*** Block opens ***

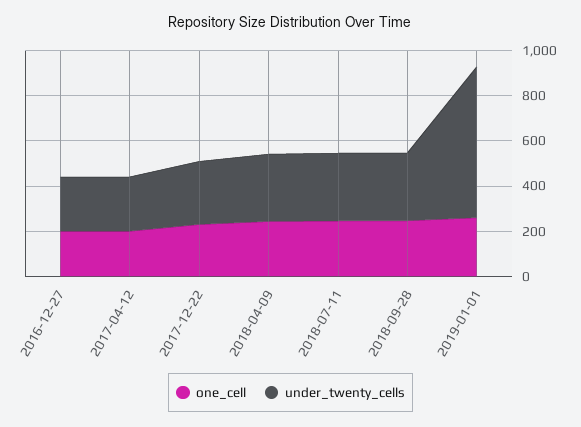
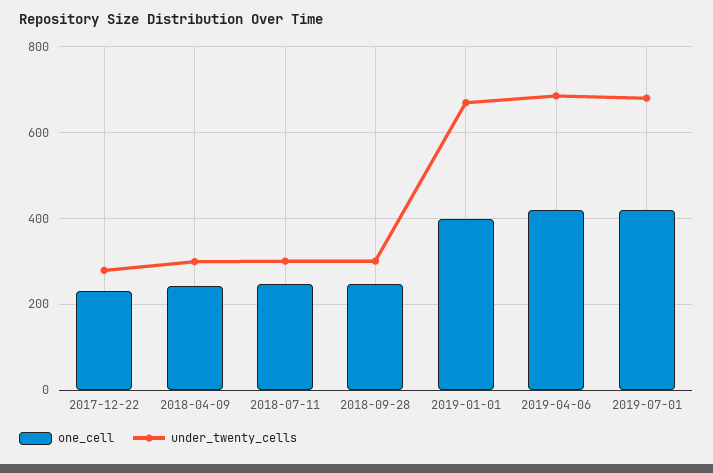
one_cell, 2016-12-27: 200 -> none
under_twenty_cells, 2016-12-27: 250 -> none
one_cell, 2017-04-12: 200 -> none
under_twenty_cells, 2017-04-12: 250 -> none
one_cell, 2019-01-01: 250 -> 400
one_cell, 2019-04-06: none -> 420
under_twenty_cells, 2019-04-06: none -> 680
one_cell, 2019-07-01: none -> 420
under_twenty_cells, 2019-07-01: none -> 680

*** Block closes ***

Each line from the one with "under_twenty_cells, 2019-04-06: none -> 680" through the last line of the records must be written out word for word. Include nothing else.

under_twenty_cells, 2019-04-06: none -> 680
one_cell, 2019-07-01: none -> 420
under_twenty_cells, 2019-07-01: none -> 680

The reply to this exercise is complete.